Nashville Kats (2024)
- Position: Nose tackle
- Roster status: Active

Personal information
- Born: December 3, 1997 (age 28) Raleigh, North Carolina, U.S.
- Listed height: 6 ft 1 in (1.85 m)
- Listed weight: 304 lb (138 kg)

Career information
- High school: Cary (NC)
- College: South Carolina State (2016–2019) Illinois (2020–2021)
- NFL draft: 2022: undrafted

Career history
- Cleveland Browns (2022); Seattle Seahawks (2023)*; Houston Roughnecks (2024)*; Arlington Renegades (2024)*; Duke City Gladiators (2024); Arizona Rattlers (2024); Nashville Kats (2025–present);
- * Offseason or practice squad member only

Awards and highlights
- IFL National Champion (2024);

Career NFL statistics
- Total tackles: 2
- Stats at Pro Football Reference

= Roderick Perry II =

American football player (born 1997)

Roderick Perry II (born December 3, 1997) is an American professional football nose tackle for the Nashville Kats of the Arena Football One (AF1). He played college football for the South Carolina State Bulldogs and Illinois Fighting Illini.

==Early life==
Perry attended Cary High School in Cary, North Carolina. He was a two-time all-conference selection in football, and was also a member of the wrestling team, winning the 2016 NCHSAA 4A 285-pound state championship.

==College career==
Perry played collegiate football at South Carolina State from 2016 to 2019, where he recorded 67 total tackles, with 5.5 sacks. He then transferred to Illinois as a graduate transfer, where he played from 2020 to 2021. While at Illinois, he had 43 total tackles, 4 sacks, and was a 2021 PFF All-Big Ten honorable mention.

==Professional career==
===Cleveland Browns===
After going undrafted in the 2022 NFL draft, Perry was signed by the Cleveland Browns on May 1, 2022. Perry was waived by the Browns on August 30, but re–signed to the team's practice squad the following day. He was promoted to the active roster on November 12. Perry was waived on November 14 and re-signed to the practice squad.

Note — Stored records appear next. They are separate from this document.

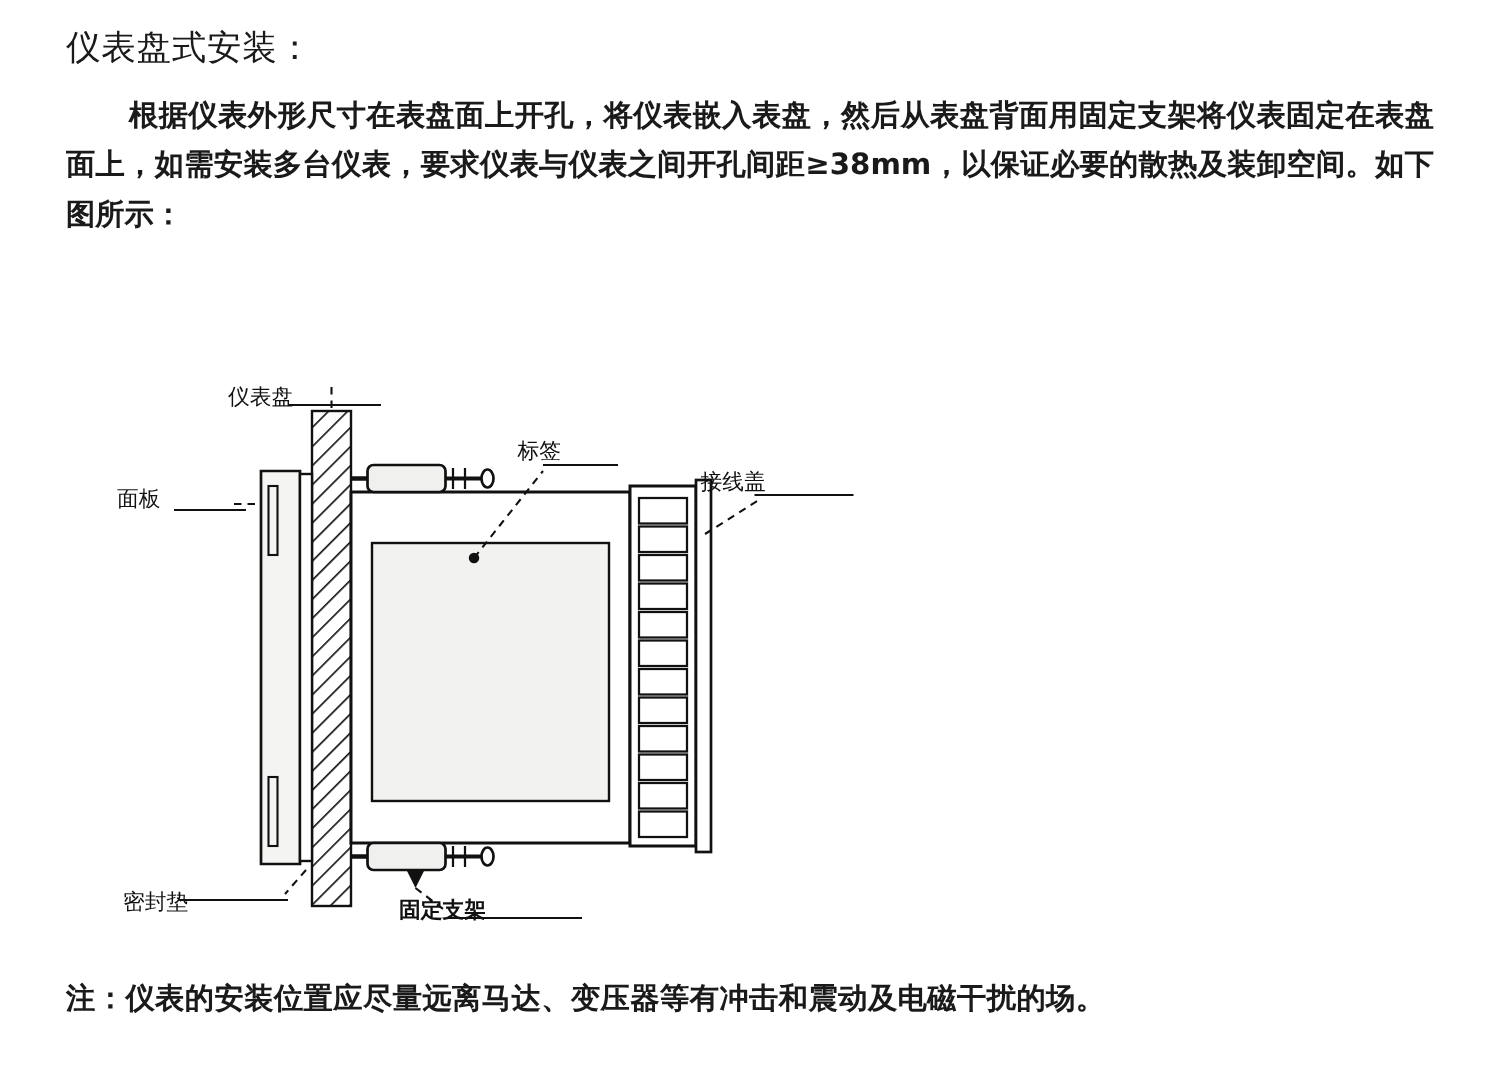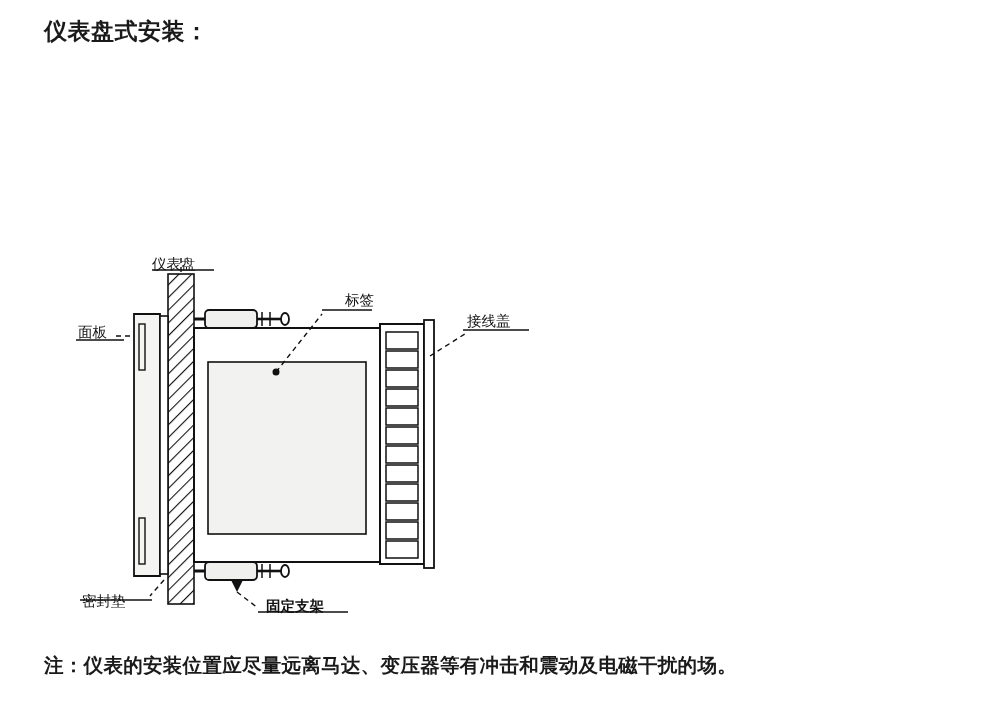--- a/index.html
+++ b/index.html
@@ -25,7 +25,7 @@
     left: 44px;
     top: 16px;
     font-size: 23px;
-    font-weight: bold;
+    font-weight: normal;
     letter-spacing: 0.5px;
     text-align: center;
   }

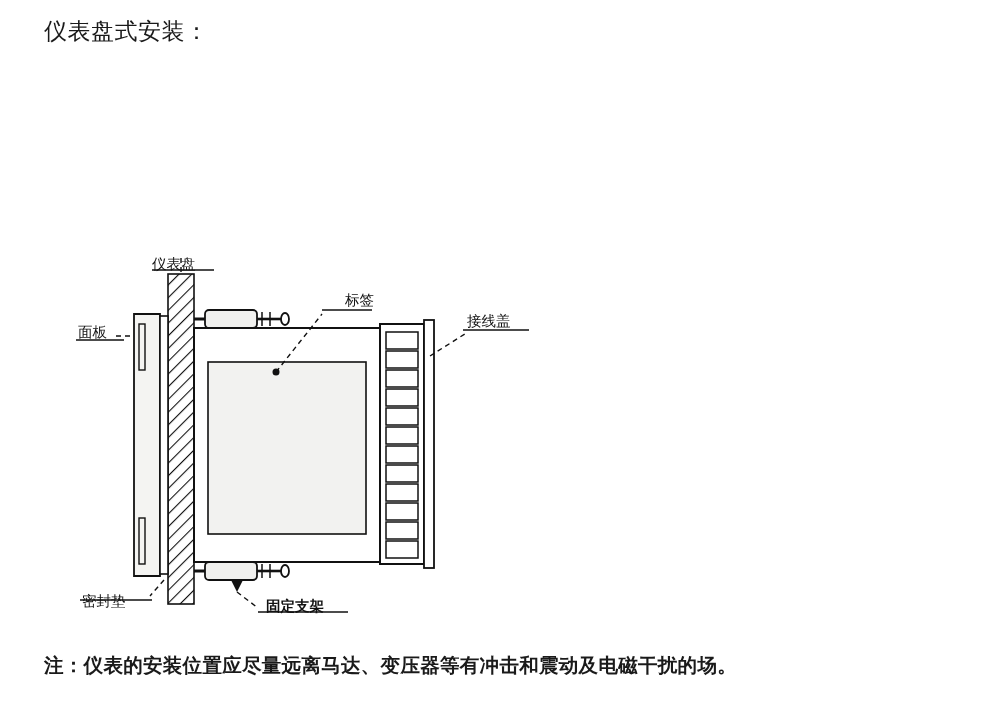--- a/index.html
+++ b/index.html
@@ -88,6 +88,7 @@
 
   <div class="heading">仪表盘式安装：</div>
 
+  <div class="para">根据仪表外形尺寸在表盘面上开孔，将仪表嵌入表盘，然后从表盘背面用固定支架将仪表固定在表盘面上，如需安装多台仪表，要求仪表与仪表之间开孔间距≥38mm，以保证必要的散热及装卸空间。如下图所示：</div>
 
 
   <div class="diagram">

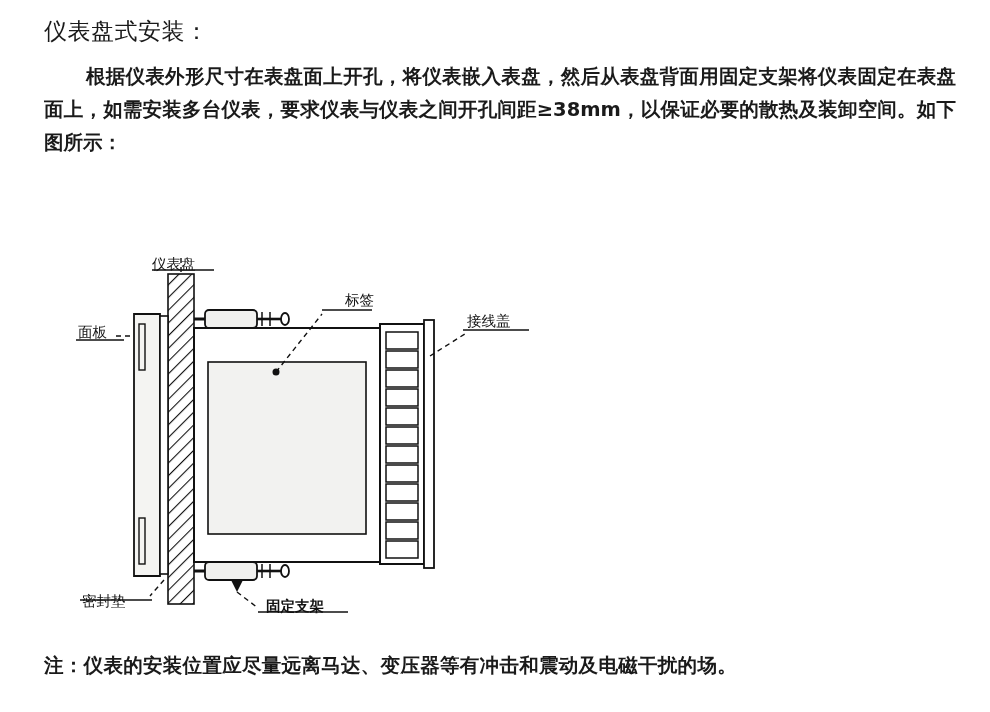--- a/index.html
+++ b/index.html
@@ -65,6 +65,7 @@
     top: 236px;
     width: 816px;
     height: 390px;
+    padding-left: 40px;
   }
   .lbl {
     position: absolute;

Perry signed a reserve/future contract with Cleveland on January 9, 2023. He was waived by the Browns on May 15.

===Seattle Seahawks===
On July 25, 2023, Perry signed with the Seattle Seahawks. He was waived by Seattle on August 1. Perry was re-signed by the Seahawks five days later, but was waived once again on August 29, as a part of final roster cuts.

=== Houston Roughnecks ===
On October 26, 2023, Perry signed with the Houston Roughnecks of the XFL. The Roughnecks brand was transferred to the Houston Gamblers when the XFL and United States Football League merged to create the United Football League (UFL).

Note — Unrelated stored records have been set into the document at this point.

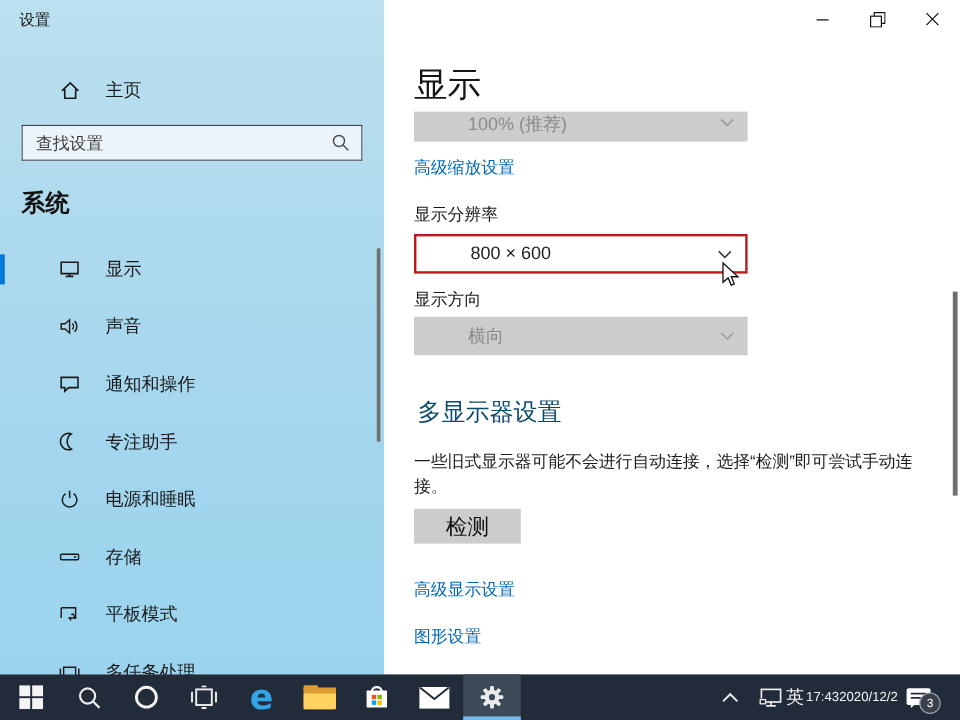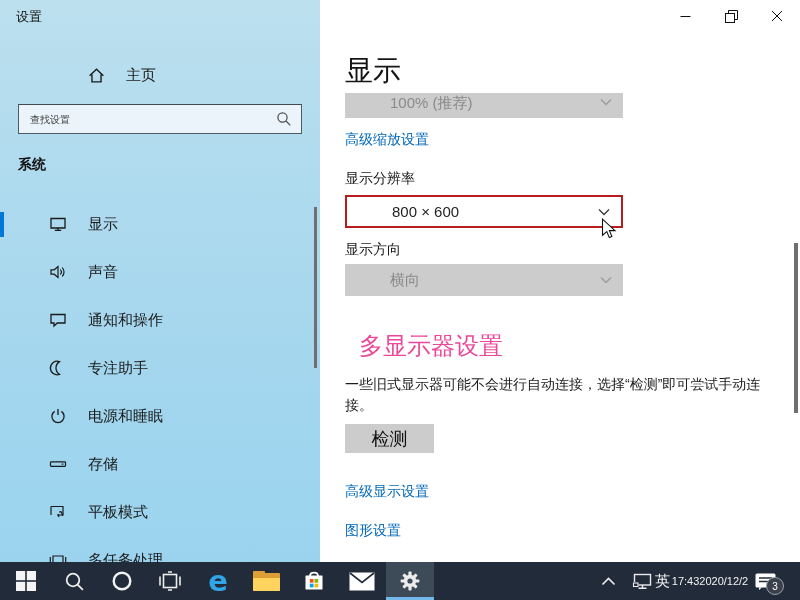--- a/index.html
+++ b/index.html
@@ -11,7 +11,7 @@
   .sidebar{left:0;top:0;width:320px;height:562px;
     background:linear-gradient(180deg,#bce0ee 0%,#aedaee 35%,#a2d6ee 70%,#9bd3ee 100%);}
   .win-title{left:16px;top:8px;font-size:13px;color:#111;}
-  .home-row{left:0;top:60px;width:314px;height:30px;display:flex;align-items:center;cursor:default;padding-left:38px;}
+  .home-row{left:0;top:60px;width:314px;height:30px;display:flex;align-items:center;cursor:default;}
   .home-row .ic{margin-left:49px;width:19px;height:19px;}
   .home-row .lbl{margin-left:20px;font-size:15px;}
   .searchbox{left:18px;top:104px;width:282px;height:28px;background:#eaf4fa;

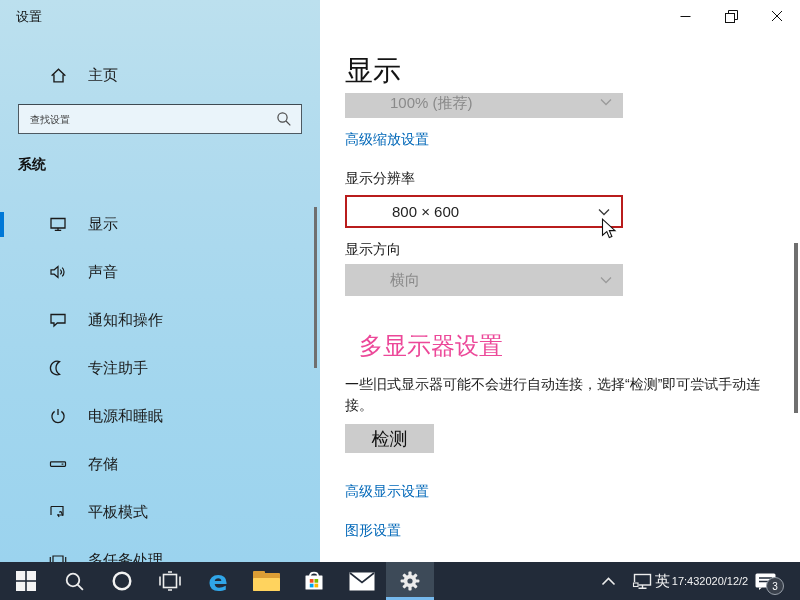--- a/index.html
+++ b/index.html
@@ -17,7 +17,7 @@
   .searchbox{left:18px;top:104px;width:282px;height:28px;background:#eaf4fa;
     border:1px solid #4e5a62;border-top-color:#3e4a52;display:flex;align-items:center;}
   .searchbox input{flex:1;border:0;background:transparent;outline:none;margin-left:9px;
-    font-size:10px;color:#2b2b2b;font-family:inherit;}
+    font-size:14px;color:#2b2b2b;font-family:inherit;}
   .searchbox input::placeholder{color:#3c3c3c;opacity:1;}
   .searchbox .mag{width:18px;height:18px;margin-right:8px;}
   .section-lbl{left:18px;top:156px;font-size:14px;font-weight:bold;color:#111;}

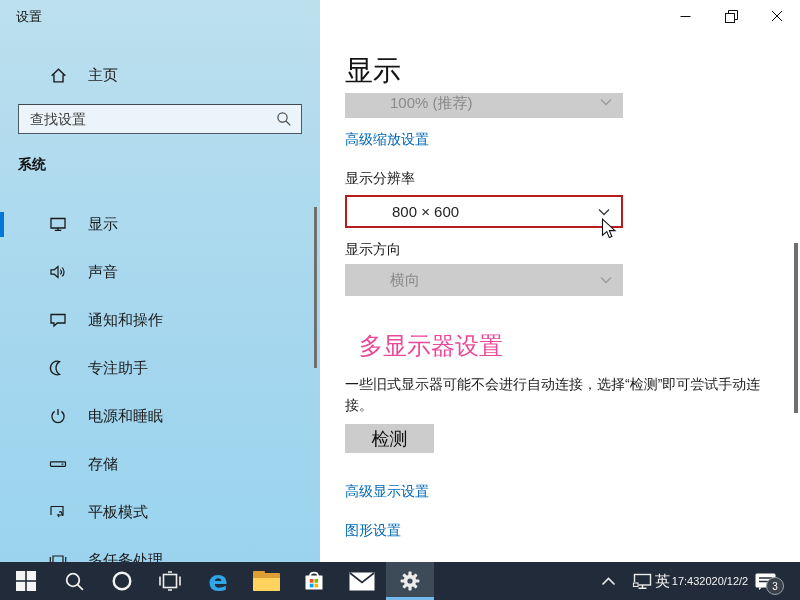--- a/index.html
+++ b/index.html
@@ -20,7 +20,7 @@
     font-size:14px;color:#2b2b2b;font-family:inherit;}
   .searchbox input::placeholder{color:#3c3c3c;opacity:1;}
   .searchbox .mag{width:18px;height:18px;margin-right:8px;}
-  .section-lbl{left:18px;top:156px;font-size:14px;font-weight:bold;color:#111;}
+  .section-lbl{left:18px;top:156px;font-size:20px;font-weight:bold;color:#111;}
   .nav-item{left:0;width:314px;height:44px;display:flex;align-items:center;cursor:default;}
   .nav-item .ic{margin-left:49px;width:18px;height:18px;flex:0 0 auto;}
   .nav-item .lbl{margin-left:21px;font-size:15px;white-space:nowrap;}

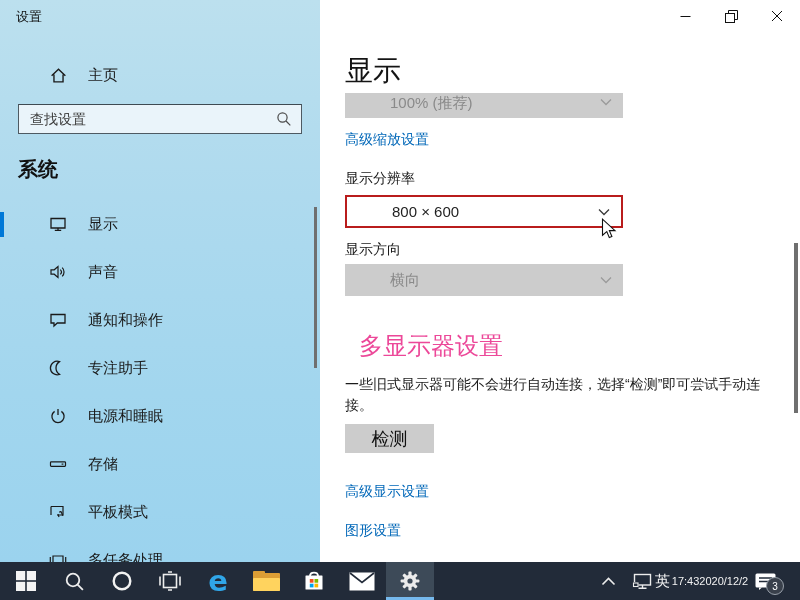--- a/index.html
+++ b/index.html
@@ -39,7 +39,7 @@
   .dd-orient{left:345px;top:264px;height:32px;}
   .field-lbl{left:345px;font-size:14px;color:#161616;}
   .link{left:345px;font-size:14px;color:#0067b8;cursor:pointer;}
-  .sec-heading{left:359px;top:330px;font-size:24px;font-weight:400;color:#ec4899;}
+  .sec-heading{left:348px;top:330px;font-size:20px;font-weight:400;color:#0c4a6e;}
   .desc{left:345px;top:374px;width:427px;font-size:14px;line-height:21px;color:#1b1b1b;}
   .btn{left:345px;top:424px;width:89px;height:29px;background:#cccccc;border:0;
     font-size:18px;color:#111;display:flex;align-items:center;justify-content:center;cursor:pointer;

=== Arlington Renegades ===
On January 5, 2024, Perry was selected by the Arlington Renegades during the 2024 UFL dispersal draft. He was waived by the Renegades on March 21.

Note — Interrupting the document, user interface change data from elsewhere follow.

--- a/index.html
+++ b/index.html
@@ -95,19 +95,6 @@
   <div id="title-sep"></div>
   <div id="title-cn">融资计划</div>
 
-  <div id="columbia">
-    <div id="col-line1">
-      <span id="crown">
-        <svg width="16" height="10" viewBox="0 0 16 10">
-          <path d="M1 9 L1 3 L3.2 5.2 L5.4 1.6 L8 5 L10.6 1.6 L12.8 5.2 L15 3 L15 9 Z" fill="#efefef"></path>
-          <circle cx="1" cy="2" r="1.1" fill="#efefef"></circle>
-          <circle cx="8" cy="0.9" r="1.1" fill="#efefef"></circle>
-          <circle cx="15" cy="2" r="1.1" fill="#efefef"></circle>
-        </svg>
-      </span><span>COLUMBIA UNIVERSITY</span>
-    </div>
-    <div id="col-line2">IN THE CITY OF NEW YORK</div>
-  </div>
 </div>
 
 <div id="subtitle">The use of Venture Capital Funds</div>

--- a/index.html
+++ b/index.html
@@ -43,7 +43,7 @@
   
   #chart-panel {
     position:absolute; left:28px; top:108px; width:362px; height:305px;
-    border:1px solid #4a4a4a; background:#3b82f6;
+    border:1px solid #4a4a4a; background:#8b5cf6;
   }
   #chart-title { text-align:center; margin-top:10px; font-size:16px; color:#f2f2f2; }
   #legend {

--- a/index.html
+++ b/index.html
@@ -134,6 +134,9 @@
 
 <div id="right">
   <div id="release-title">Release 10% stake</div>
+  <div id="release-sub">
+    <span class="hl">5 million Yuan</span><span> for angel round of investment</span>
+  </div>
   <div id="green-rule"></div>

=== Duke City Gladiators ===
On April 15, 2024, Perry signed with the Duke City Gladiators of the Indoor Football League (IFL). He was released by Duke City on June 19.

=== Arizona Rattlers ===
On June 20, 2024, Perry signed with the Arizona Rattlers of the Indoor Football League (IFL).

=== Nashville Kats ===
In February 2025, Perry signed with the Nashville Kats of Arena Football One (AF1).